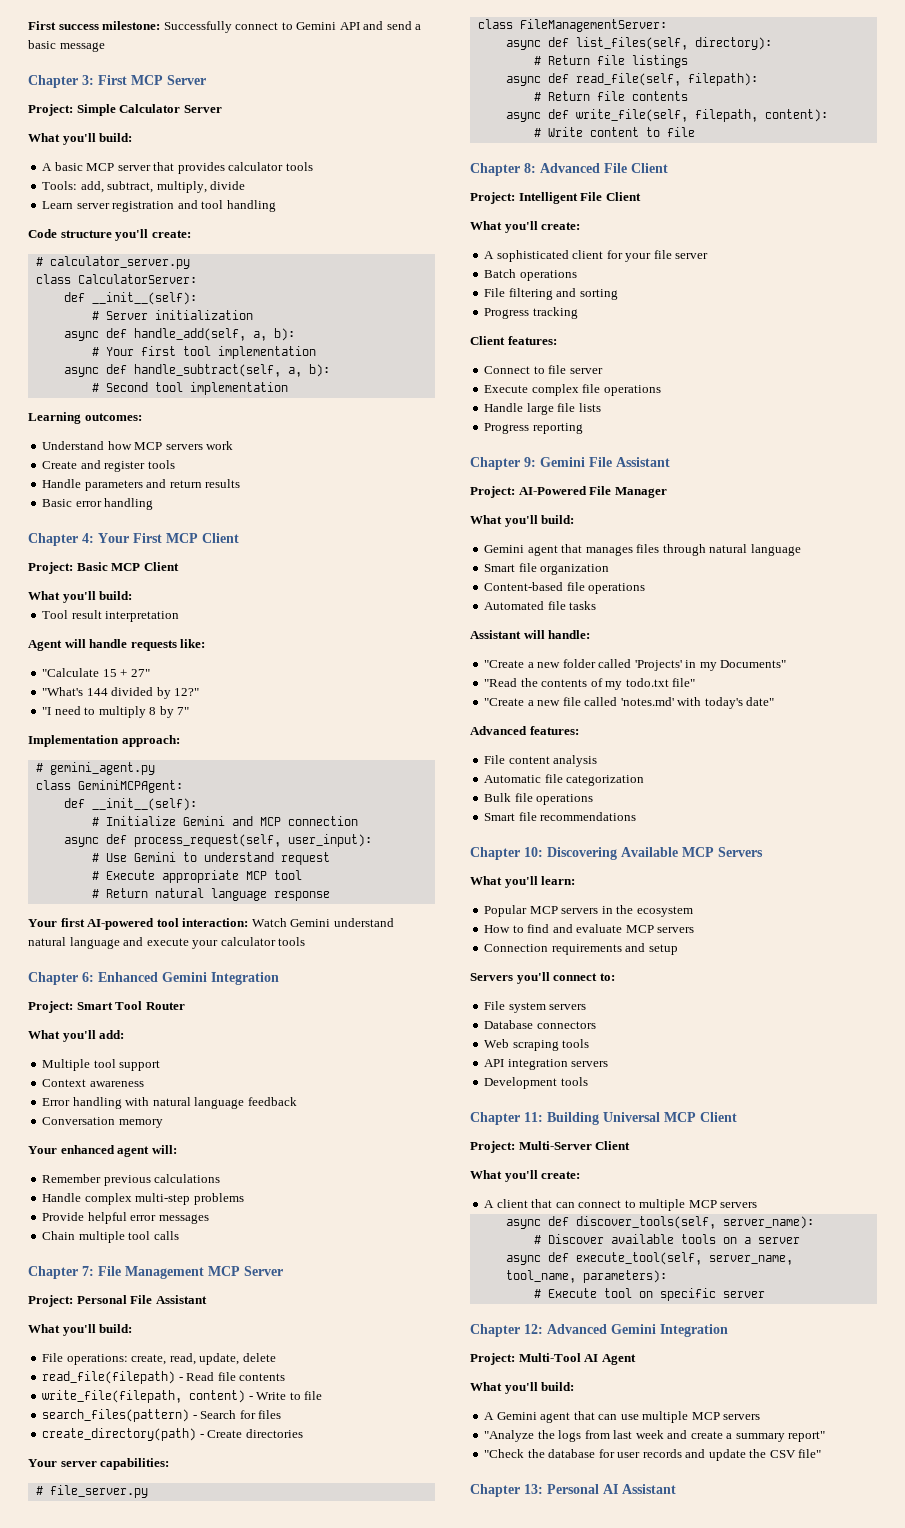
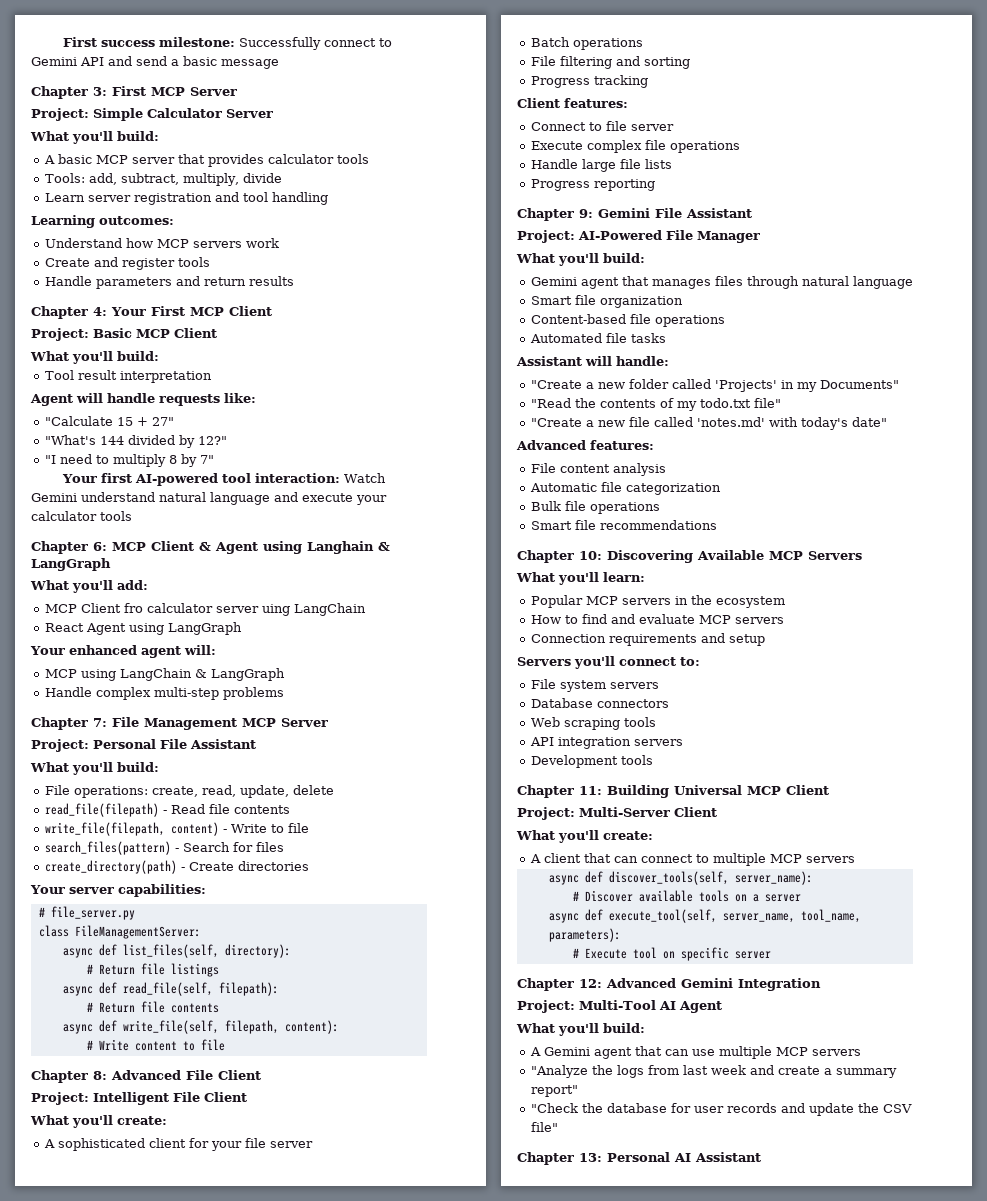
- Code structure you'll create:
- # calculator_server.py
- class CalculatorServer:
- def __init__(self):
- # Server initialization
- async def handle_add(self, a, b):
- # Your first tool implementation
- async def handle_subtract(self, a, b):
- # Second tool implementation
- Basic error handling
- Implementation approach:
- # gemini_agent.py
- class GeminiMCPAgent:
- def __init__(self):
- # Initialize Gemini and MCP connection
- async def process_request(self, user_input):
- # Use Gemini to understand request
- # Execute appropriate MCP tool
- # Return natural language response
- Chapter 6: Enhanced Gemini Integration
- Project: Smart Tool Router
+ Chapter 6: MCP Client & Agent using Langhain & LangGraph
  What you'll add:
- Multiple tool support
- Context awareness
- Error handling with natural language feedback
- Conversation memory
+ MCP Client fro calculator server uing LangChain
+ React Agent using LangGraph
- Remember previous calculations
+ MCP using LangChain & LangGraph
- Provide helpful error messages
- Chain multiple tool calls

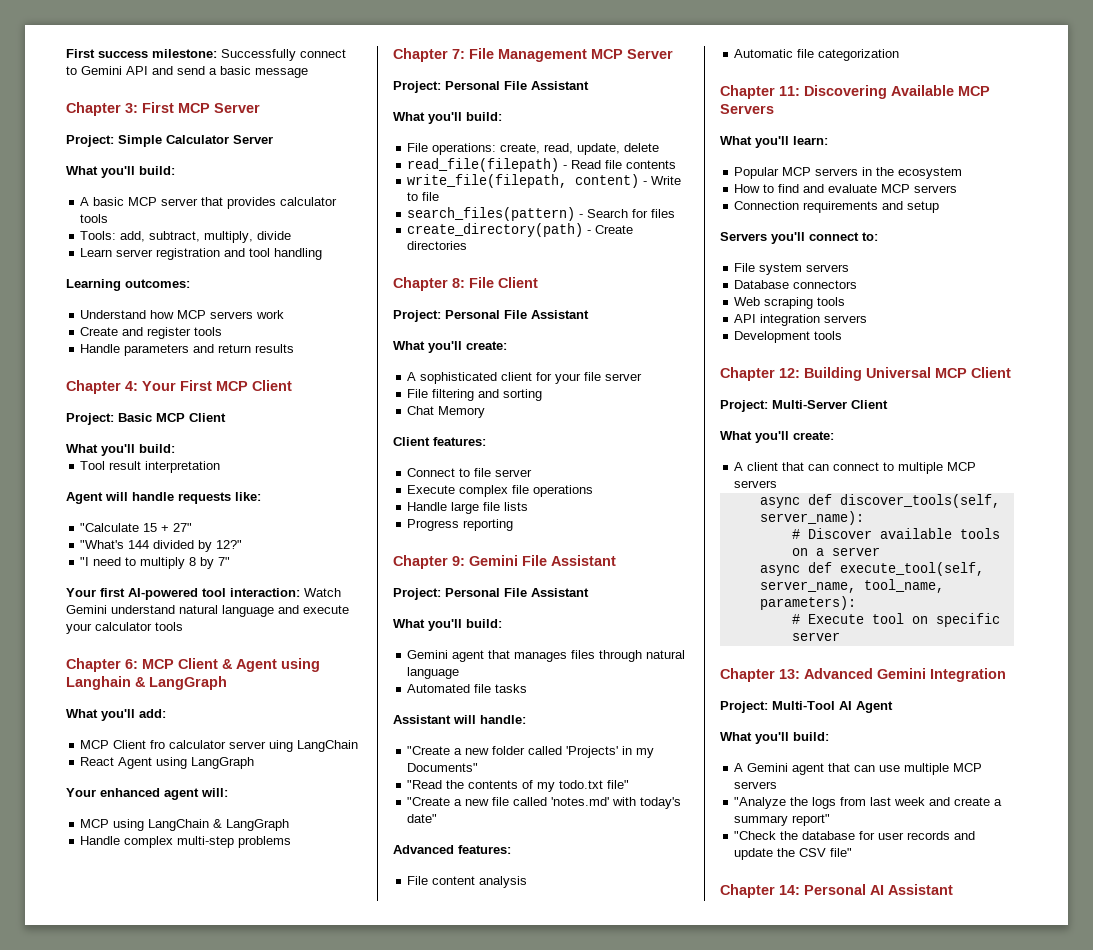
- Your server capabilities:
- # file_server.py
- class FileManagementServer:
- async def list_files(self, directory):
- # Return file listings
- async def read_file(self, filepath):
- # Return file contents
- async def write_file(self, filepath, content):
- # Write content to file
- Chapter 8: Advanced File Client
- Project: Intelligent File Client
+ Chapter 8: File Client
+ Project: Personal File Assistant
- Batch operations
- Progress tracking
+ Chat Memory
  Chapter 9: Gemini File Assistant
- Project: AI-Powered File Manager
+ Project: Personal File Assistant
- Smart file organization
- Content-based file operations
- Bulk file operations
- Smart file recommendations
- Chapter 10: Discovering Available MCP Servers
+ Chapter 11: Discovering Available MCP Servers
- Chapter 11: Building Universal MCP Client
+ Chapter 12: Building Universal MCP Client
- Chapter 12: Advanced Gemini Integration
+ Chapter 13: Advanced Gemini Integration
- Chapter 13: Personal AI Assistant
+ Chapter 14: Personal AI Assistant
********
_DESCRIPTION OF THE TASK:_
Output each entry above word for word. The pictures stay out.

_RESPONSE AREA:_
- Code structure you'll create:
- # calculator_server.py
- class CalculatorServer:
- def __init__(self):
- # Server initialization
- async def handle_add(self, a, b):
- # Your first tool implementation
- async def handle_subtract(self, a, b):
- # Second tool implementation
- Basic error handling
- Implementation approach:
- # gemini_agent.py
- class GeminiMCPAgent:
- def __init__(self):
- # Initialize Gemini and MCP connection
- async def process_request(self, user_input):
- # Use Gemini to understand request
- # Execute appropriate MCP tool
- # Return natural language response
- Chapter 6: Enhanced Gemini Integration
- Project: Smart Tool Router
+ Chapter 6: MCP Client & Agent using Langhain & LangGraph
  What you'll add:
- Multiple tool support
- Context awareness
- Error handling with natural language feedback
- Conversation memory
+ MCP Client fro calculator server uing LangChain
+ React Agent using LangGraph
- Remember previous calculations
+ MCP using LangChain & LangGraph
- Provide helpful error messages
- Chain multiple tool calls

- Your server capabilities:
- # file_server.py
- class FileManagementServer:
- async def list_files(self, directory):
- # Return file listings
- async def read_file(self, filepath):
- # Return file contents
- async def write_file(self, filepath, content):
- # Write content to file
- Chapter 8: Advanced File Client
- Project: Intelligent File Client
+ Chapter 8: File Client
+ Project: Personal File Assistant
- Batch operations
- Progress tracking
+ Chat Memory
  Chapter 9: Gemini File Assistant
- Project: AI-Powered File Manager
+ Project: Personal File Assistant
- Smart file organization
- Content-based file operations
- Bulk file operations
- Smart file recommendations
- Chapter 10: Discovering Available MCP Servers
+ Chapter 11: Discovering Available MCP Servers
- Chapter 11: Building Universal MCP Client
+ Chapter 12: Building Universal MCP Client
- Chapter 12: Advanced Gemini Integration
+ Chapter 13: Advanced Gemini Integration
- Chapter 13: Personal AI Assistant
+ Chapter 14: Personal AI Assistant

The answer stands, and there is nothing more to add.